Die AHEAD Munition kann mit programmiertem Luftdetonationspunkt eingesetzt werden. Dabei wird die Austrittsgeschwindigkeit des Geschosses an der Mündung gemessen und die aus der Zielentfernung errechnete Flugzeit in das Geschoss programmiert. Die Munition zerbricht dann in Zielnähe und gibt die Subprojektile frei, die dann eine tödliche Wolke bilden, in der Ziele wie unbemannte Luftfahrzeuge, Artilleriemunition oder Raketen zuverlässig zerstört werden. Beim Einsatz gegen gepanzerte Bodenziele (z.B. Panzer) kann die Wolke aus Subprojektilen Optiken und Sensoren zerstören und so einen Missionskill erzeugen.
Himmelsmeister
Gesteuert wird das Skyranger 35-System über die Kommando- und Feuerleitsoftware Skymaster, die die Schnittstellen zur Kommunikation mit den Sensoren und Effektoren sowie innerhalb des Waffensystems und extern in taktischen Netzwerken bereitstellt. Der Kommandant führt den Feuerkampf gemäß den Einsatzregeln und den aktuellen Befehlen. Er allein entscheidet, wann gefeuert wird, auch wenn die Zielerkennung und Einschätzung der Bedrohung bis hin zum Gefechtsvorschlag weitgehend automatisiert erfolgen.
Trägerfahrzeug Leopard 1
Rheinmetall hat den Turm Skyranger 35 erstmals auf ein Leopard 1-Fahrgestell integriert. Da der Turm unbemannt ist, mussten Kommandant und Richtschütze links vom Fahrer in der Wanne untergebracht werden. Diese Besatzungsmitglieder steigen durch eine weitere Luke an der Vorderseite des Panzers ein. Mit der Wahl des Leopard 1 als Trägerfahrzeug will Rheinmetall unter anderem zeigen, dass Skyranger fahrzeugunabhängig ist und auf nahezu jedes Trägerfahrzeug integriert werden kann.
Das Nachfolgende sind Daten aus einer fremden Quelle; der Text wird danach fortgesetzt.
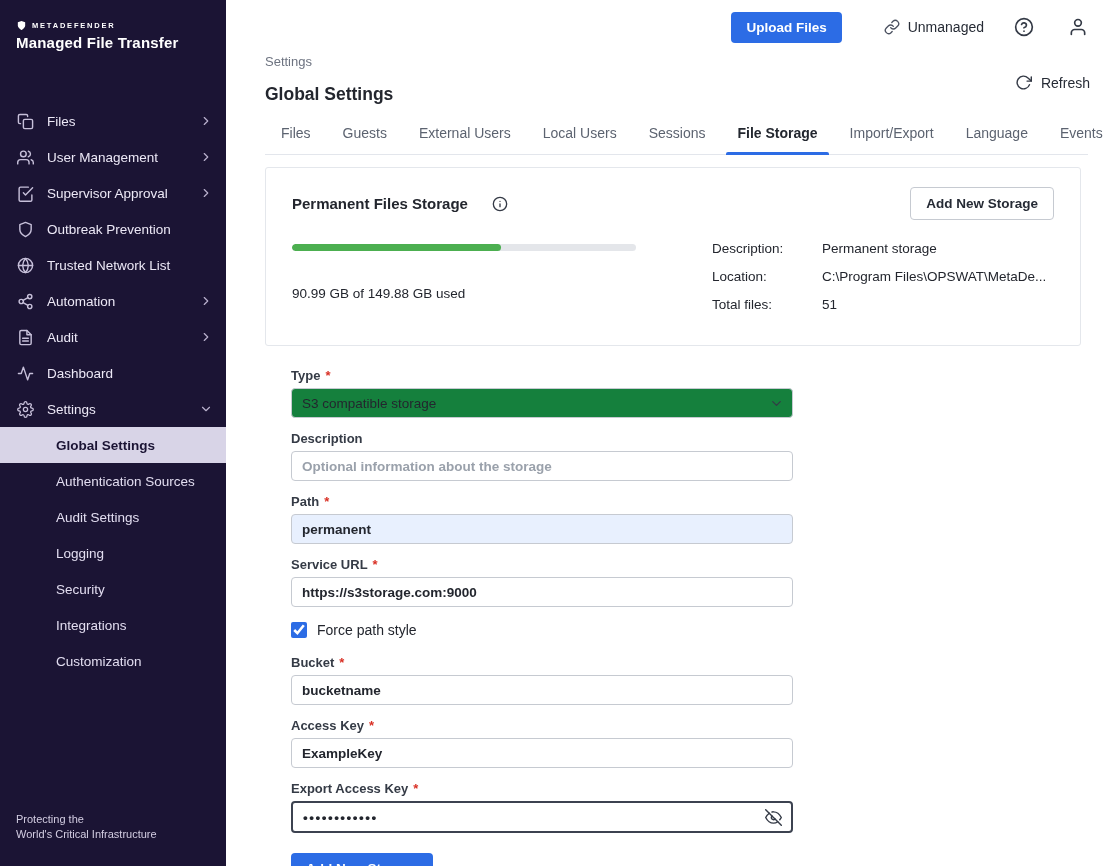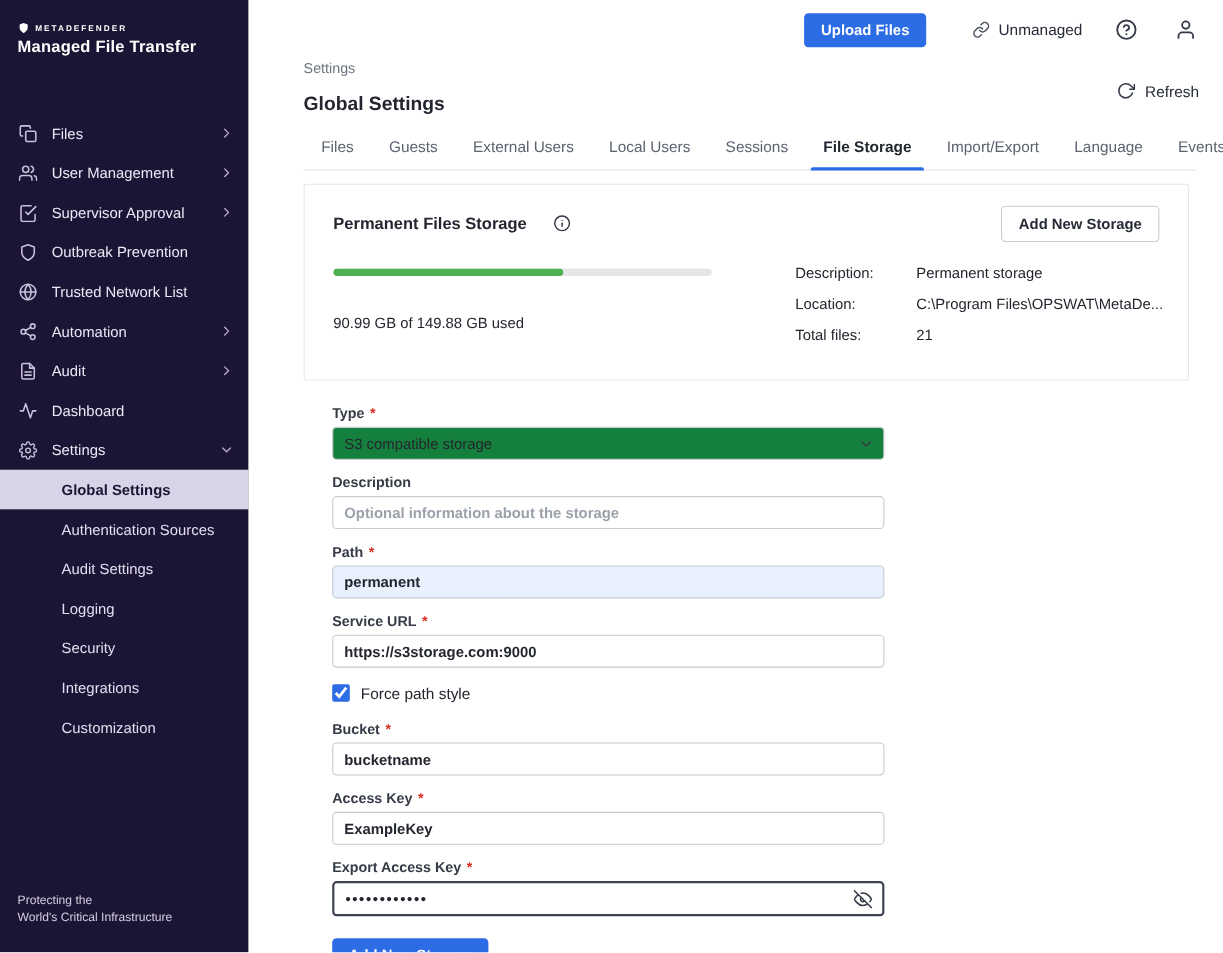"Upload Files" .main { padding-left: 11px -> none }
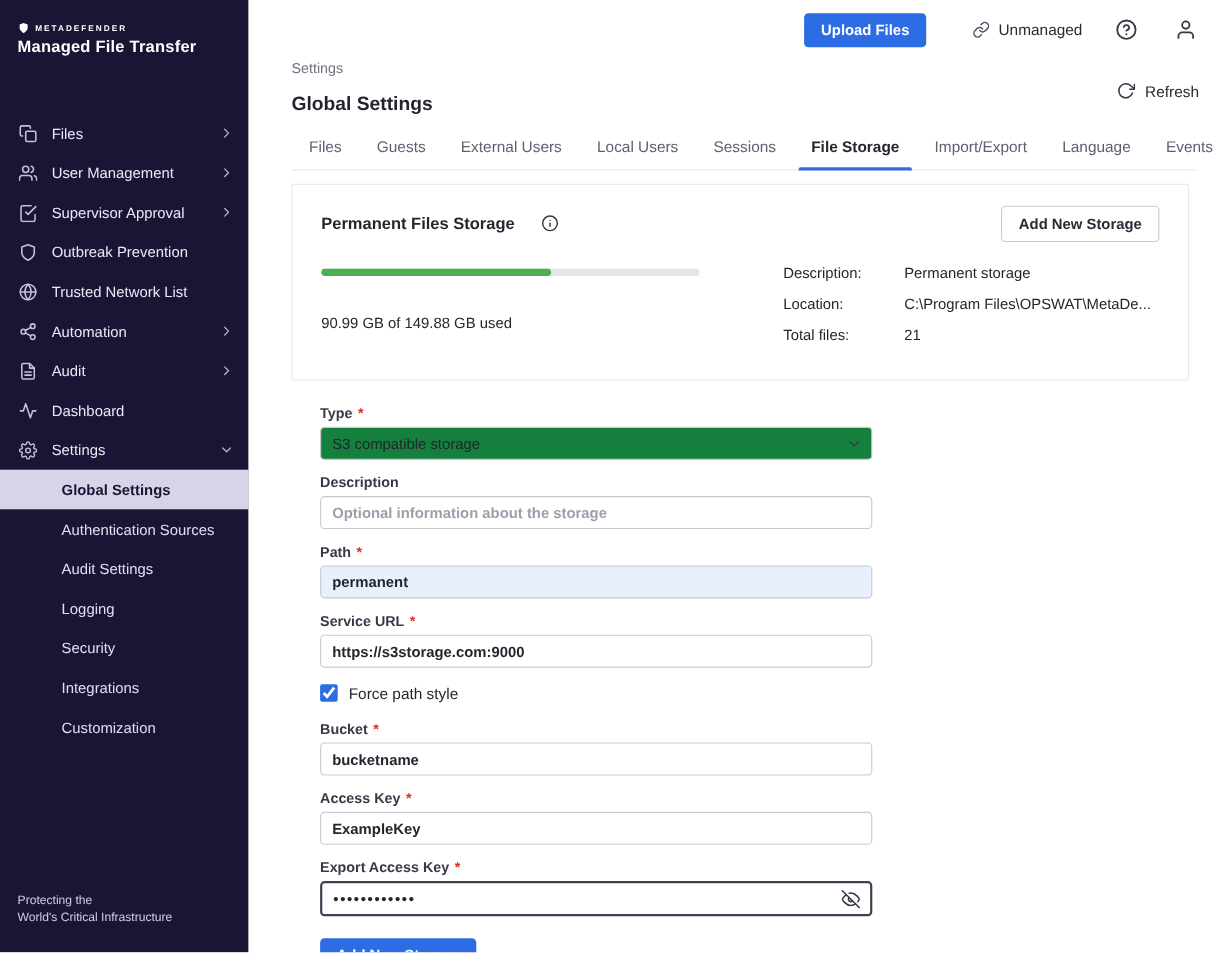"Permanent Files Storage" .card-title-wrap { align-items: flex-start -> flex-end }
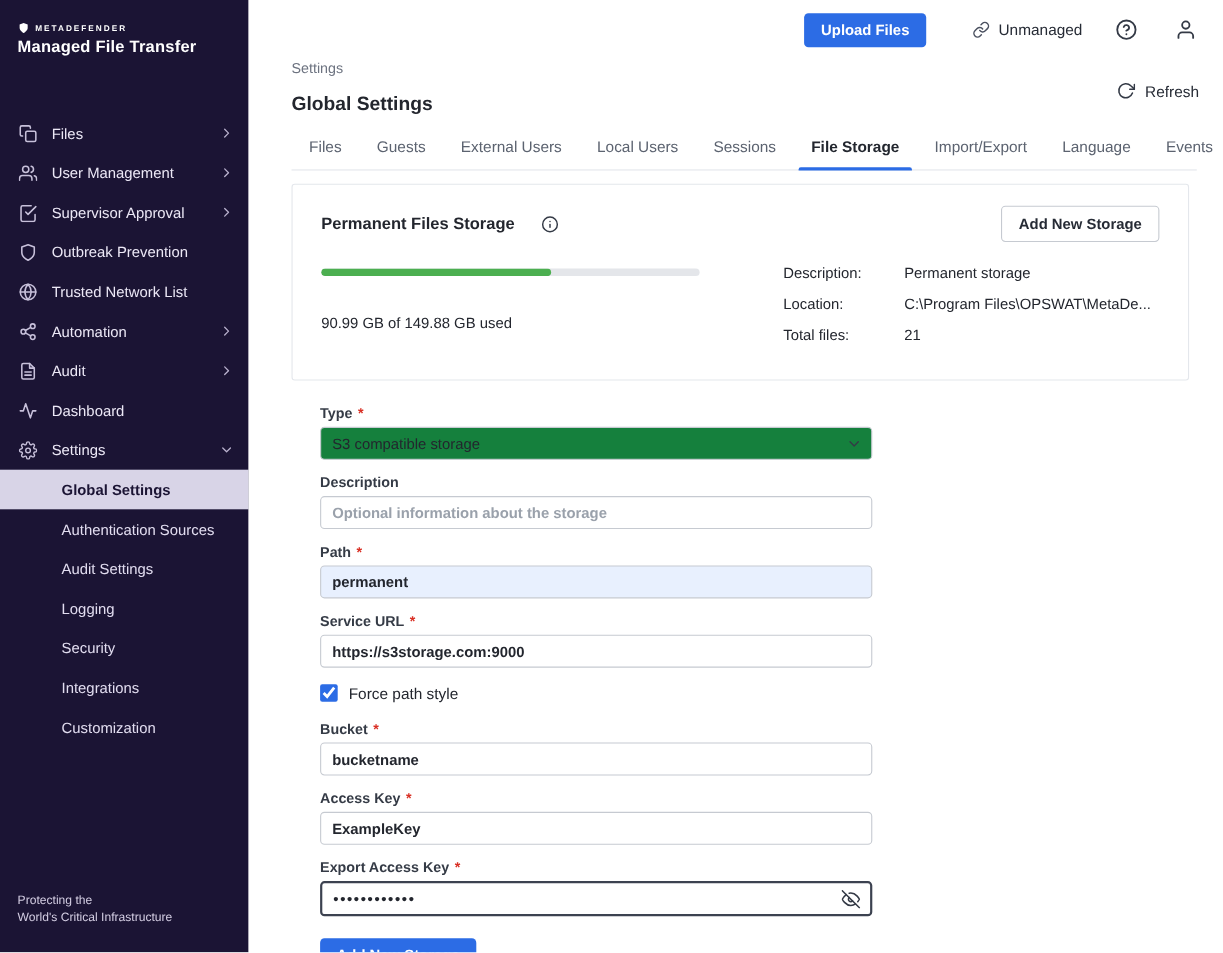"21" span.dvalue { text: 21 -> 51 }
Im zweiten Anlauf stellte der Skyranger 35 im Rahmen der Skyranger System Demonstration Days seine Leistungsfähigkeit unter Beweis. Zunächst galt es, eine Kamikaze-Drohne zu bekämpfen. Zwar konnte das System die Drohne erkennen und verfolgen, jedoch kam es zu keinem Schuss, da ein zugekauftes Teil versagte. Da diese Komponente im Demonstrator noch nicht in das interne Testsystem aufgenommen worden war, dauerte die Fehlersuche einige Zeit. Nach Behebung des Fehlers funktionierte die Wirkungskette im Skyranger 35 wie am Schnürchen. Das Flugziel, ein einer iranischen Drohne nachempfundenes Objekt, wurde der Bedrohung entsprechend zerstört. Auch das anschließend angegriffene Bodenziel wurde wie geplant unschädlich gemacht.
Kunden
Für den Skyranger 35 hat Rheinmetall noch keine Kunden, das Interesse ist jedoch groß. Die Kombination könnte sich für die Unterstützung der Ukraine eignen, da der Leopard 1 ein kostengünstiger und schnell verfügbarer Träger wäre. Das Unternehmen verfügt über einen Skyranger 35 auf einem Boxer-Fahrgestell für die Defence Vehicles Dynamics der britischen Armee (DVD2024). als Kandidat für die zukünftige Kurzstrecken-Luftverteidigung der britischen Armee.